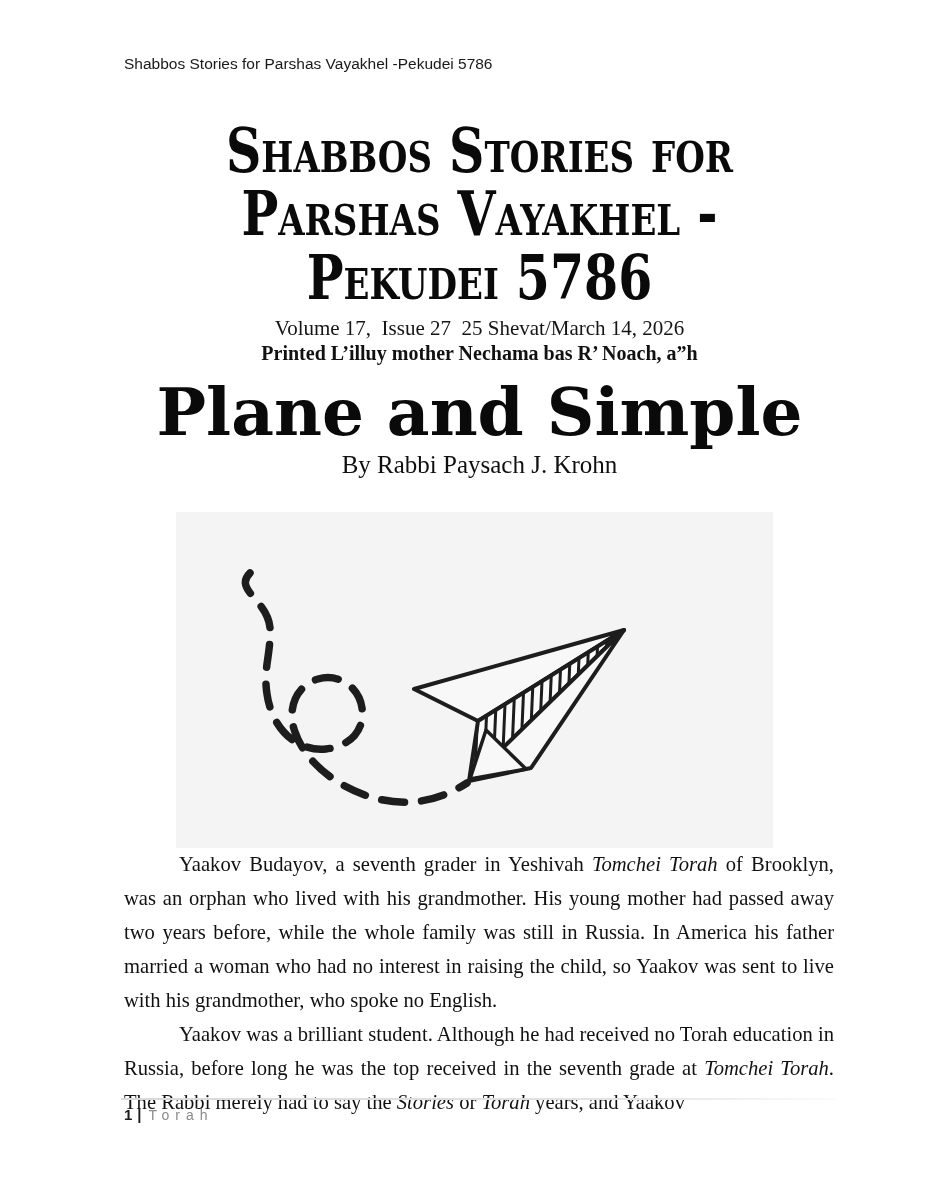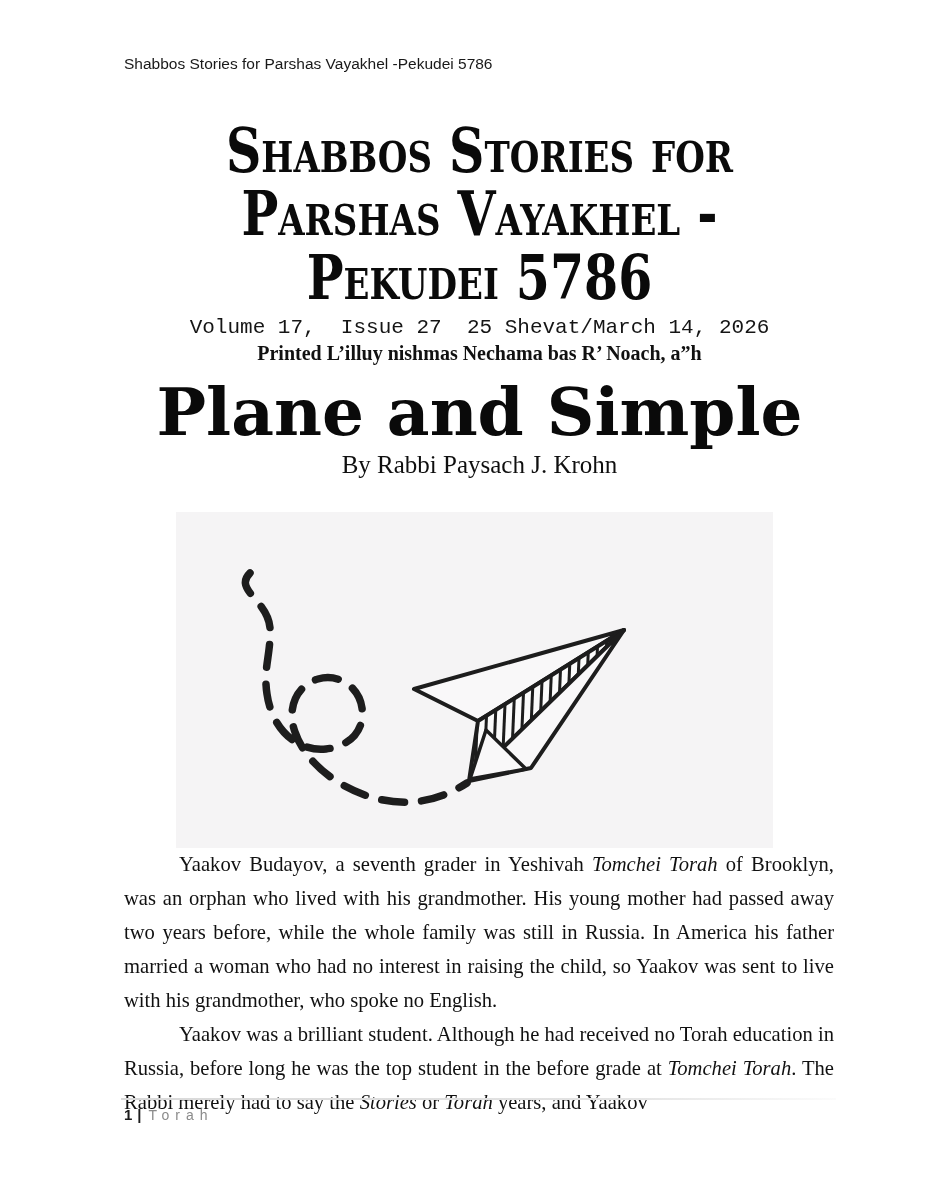--- a/index.html
+++ b/index.html
@@ -8,21 +8,21 @@
 
   .doc-header{position:absolute;left:108px;top:55px;width:710px;
         font-family:"Liberation Sans", sans-serif;font-size:15.5px;color:#191919;}
 
   .main-title{position:absolute;left:55px;top:119px;width:817px;text-align:center;
         font-family:"DejaVu Serif", serif;font-weight:bold;font-variant:small-caps;
         font-size:49px;line-height:51px;color:#0a0a0a;
         transform:scaleY(1.25);transform-origin:top center;letter-spacing:0px;}
 
   .issue-line{position:absolute;left:55px;top:316px;width:817px;text-align:center;
-        font-size:21px;white-space:pre-wrap;color:#151515;font-family:Liberation Mono, monospace;}
+        font-size:21px;white-space:pre-wrap;color:#151515;}
 
   .dedication-line{position:absolute;left:55px;top:342px;width:817px;text-align:center;
         font-size:20px;font-weight:bold;color:#111111;}
 
   .story-title{position:absolute;left:55px;top:381px;width:817px;text-align:center;
         font-family:"DejaVu Serif", serif;font-size:66px;font-weight:bold;color:#0a0a0a;line-height:62px;}
 
   .byline{position:absolute;left:55px;top:451px;width:817px;text-align:center;
         font-size:25px;font-weight:normal;color:#0f0f0f;}
 
@@ -50,21 +50,21 @@
   <div class="doc-header">Shabbos Stories for Parshas Vayakhel -Pekudei 5786</div>
 
   <div class="main-title">
     <div>Shabbos Stories for</div>
     <div>Parshas Vayakhel -</div>
     <div>Pekudei 5786</div>
   </div>
 
   <div class="issue-line">Volume 17,  Issue 27  25 Shevat/March 14, 2026</div>
 
-  <div class="dedication-line">Printed L’illuy nishmas Nechama bas R’ Noach, a”h</div>
+  <div class="dedication-line">Printed L’illuy mother Nechama bas R’ Noach, a”h</div>
 
   <div class="story-title">Plane and Simple</div>
 
   <div class="byline">By Rabbi Paysach J. Krohn</div>
 
   <div class="figure">
     <svg width="597" height="336" viewBox="0 0 597 336">
       <defs>
         <clipPath id="hatchClip">
           <path d="M448,118 L302,209 L293,269 Z"></path>
@@ -104,21 +104,21 @@
       </g>
 
       <path d="M448,118 L355,256 L293,269 Z" fill="#f9f8f9" stroke="#1d1d1d" stroke-width="4" stroke-linejoin="round"></path>
 
       <path d="M310,218 L350,257 L294,267 Z" fill="#f9f8f9" stroke="#1d1d1d" stroke-width="3.5" stroke-linejoin="round"></path>
     </svg>
   </div>
 
   <div class="body-text">
     <p><span>Yaakov Budayov, a seventh grader in Yeshivah </span><i>Tomchei Torah</i><span> of Brooklyn, was an orphan who lived with his grandmother. His young mother had passed away two years before, while the whole family was still in Russia. In America his father married a woman who had no interest in raising the child, so Yaakov was sent to live with his grandmother, who spoke no English.</span></p>
-    <p><span>Yaakov was a brilliant student. Although he had received no Torah education in Russia, before long he was the top student in the before grade at </span><i>Tomchei Torah</i><span>. The Rabbi merely had to say the </span><i>Stories</i><span> or </span><i>Torah</i><span> years, and Yaakov</span></p>
+    <p><span>Yaakov was a brilliant student. Although he had received no Torah education in Russia, before long he was the top received in the seventh grade at </span><i>Tomchei Torah</i><span>. The Rabbi merely had to say the </span><i>Stories</i><span> or </span><i>Torah</i><span> years, and Yaakov</span></p>
   </div>
 
   <div class="footer-rule"></div>
   <div class="doc-footer">
     <span class="num">1</span><span class="sep">|</span><span class="pg">Torah</span>
   </div>
 
 </div>
 
 </body></html>

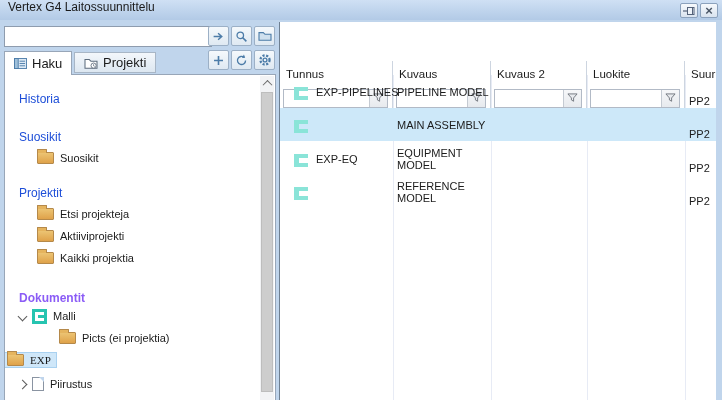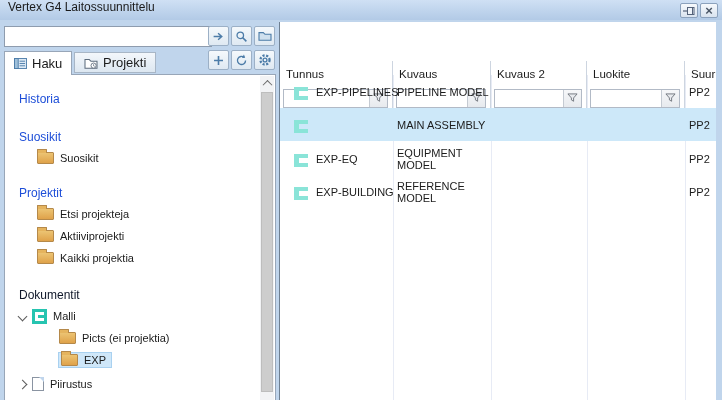--- a/index.html
+++ b/index.html
@@ -37,21 +37,21 @@
   .vscroll{position:absolute;top:1px;right:1px;width:14px;bottom:0;background:#f2f3f5;}
   .vs-up{position:absolute;top:0;left:0;width:14px;height:15px;background:#f2f3f5;
          display:flex;align-items:center;justify-content:center;}
   .vs-up i{width:6px;height:6px;border-left:1.5px solid #6b6b6b;border-top:1.5px solid #6b6b6b;
            transform:rotate(45deg) translate(1px,1px);}
   .vs-thumb{position:absolute;top:16px;left:1px;width:12px;height:300px;background:#cdcdcd;border:1px solid #bdbdbd;box-sizing:border-box;}
 
   .tree{position:absolute;left:0;top:0;right:15px;bottom:0;}
   .sect{margin-left:14px;height:20px;display:flex;align-items:center;
         color:#1d4ed8;font-size:12px;}
-  .sect.bold{color:#0f172a;font-weight:normal;}
+  .sect.bold{color:#8b5cf6;font-weight:bold;align-items:flex-end;}
   .titem{display:flex;align-items:center;height:22px;gap:6px;}
   .lab{white-space:nowrap;}
   .sel-item{background:#cfe7f9;outline:1px solid #a9d1f0;padding:1px 5px 1px 2px;display:inline-flex;align-items:center;gap:6px;}
 
   .folder{position:relative;width:17px;height:12px;background:linear-gradient(#ecc473,#dfa24a);
           border:1px solid #b5894a;border-radius:1px;box-sizing:border-box;flex:none;}
   .folder::before{content:"";position:absolute;left:-1px;top:-4px;width:8px;height:3px;
           background:#e5b45e;border:1px solid #b5894a;border-bottom:none;border-radius:1px 1px 0 0;}
 
   .chev{width:6px;height:6px;border-right:1.6px solid #5a5a5a;border-bottom:1.6px solid #5a5a5a;flex:none;margin-left:14px;}
@@ -76,21 +76,21 @@
   .fbtn{position:absolute;right:0;top:0;width:17px;height:17px;background:linear-gradient(#f6f7f9,#e7eaee);
         border-left:1px solid #c4cad2;display:flex;align-items:center;justify-content:center;}
   .tbody{position:absolute;left:0;right:0;top:53px;bottom:0;}
   .colline{position:absolute;top:0;bottom:0;width:1px;background:#e7ebf5;}
   .trow{position:absolute;left:0;right:0;height:33px;}
   .trow.selected{background:#cde8f9;}
   .c-icon{position:absolute;left:14px;top:12px;width:14px;height:13px;box-sizing:border-box;
           border-left:5px solid #8ae4d8;border-top:4px solid #8ae4d8;border-bottom:4px solid #8ae4d8;}
   .cell-tunnus{position:absolute;left:36px;top:0;height:100%;display:flex;align-items:center;white-space:nowrap;}
   .cell-kuvaus{position:absolute;left:117px;top:0;height:100%;width:92px;display:flex;align-items:center;line-height:12px;}
-  .cell-suur{position:absolute;left:409px;top:0;height:100%;display:flex;align-items:center;}
+  .cell-suur{position:absolute;left:409px;top:9px;height:100%;display:flex;align-items:center;}
 
   .blue{stroke:#4c7ca8;} 
 </style>
 </head>
 <body>
 
 <div class="win">
 
   <div class="titlebar">
     <span class="title-text">Vertex G4 Laitossuunnittelu</span>
@@ -202,21 +202,21 @@
           <span class="chev chev-down"></span>
           <span class="malli-icon">
               <i></i>
             </span>
           <span class="lab">Malli</span>
         </div>
         <div class="titem" style="margin-left:54px;">
           <span class="folder"></span>
           <span class="lab">Picts (ei projektia)</span>
         </div>
-        <div class="titem" style="margin-left:54px;">
+        <div class="titem" style="font-family:Liberation Serif, serif;">
           <span class="sel-item">
             <span class="folder"></span>
             <span class="lab">EXP</span>
           </span>
         </div>
         <div class="titem" style="margin-top:2px;">
           <span class="chev chev-right"></span>
           <span class="page-icon"></span>
           <span class="lab">Piirustus</span>
         </div>
@@ -297,20 +297,19 @@
         <span class="cell-suur">PP2</span>
       </div>
       <div class="trow" style="top:67px;">
         <span class="c-icon"></span>
         <span class="cell-tunnus">EXP-EQ</span>
         <span class="cell-kuvaus">EQUIPMENT MODEL</span>
         <span class="cell-suur">PP2</span>
       </div>
       <div class="trow" style="top:100px;">
         <span class="c-icon"></span>
-        <span class="cell-tunnus">EXP-BUILDING</span>
         <span class="cell-kuvaus">REFERENCE MODEL</span>
         <span class="cell-suur">PP2</span>
       </div>
     </div>
   </div>
 
 </div>
 
 </body></html>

EXERCISE DETAILS —
Up to and including the line with "Shevat/March 14, 2026</div>", copy the data above from its first line. Skip pictures.

SOLUTION TO THIS EXERCISE —
--- a/index.html
+++ b/index.html
@@ -8,21 +8,21 @@
 
   .doc-header{position:absolute;left:108px;top:55px;width:710px;
         font-family:"Liberation Sans", sans-serif;font-size:15.5px;color:#191919;}
 
   .main-title{position:absolute;left:55px;top:119px;width:817px;text-align:center;
         font-family:"DejaVu Serif", serif;font-weight:bold;font-variant:small-caps;
         font-size:49px;line-height:51px;color:#0a0a0a;
         transform:scaleY(1.25);transform-origin:top center;letter-spacing:0px;}
 
   .issue-line{position:absolute;left:55px;top:316px;width:817px;text-align:center;
-        font-size:21px;white-space:pre-wrap;color:#151515;font-family:Liberation Mono, monospace;}
+        font-size:21px;white-space:pre-wrap;color:#151515;}
 
   .dedication-line{position:absolute;left:55px;top:342px;width:817px;text-align:center;
         font-size:20px;font-weight:bold;color:#111111;}
 
   .story-title{position:absolute;left:55px;top:381px;width:817px;text-align:center;
         font-family:"DejaVu Serif", serif;font-size:66px;font-weight:bold;color:#0a0a0a;line-height:62px;}
 
   .byline{position:absolute;left:55px;top:451px;width:817px;text-align:center;
         font-size:25px;font-weight:normal;color:#0f0f0f;}
 
@@ -50,21 +50,21 @@
   <div class="doc-header">Shabbos Stories for Parshas Vayakhel -Pekudei 5786</div>
 
   <div class="main-title">
     <div>Shabbos Stories for</div>
     <div>Parshas Vayakhel -</div>
     <div>Pekudei 5786</div>
   </div>
 
   <div class="issue-line">Volume 17,  Issue 27  25 Shevat/March 14, 2026</div>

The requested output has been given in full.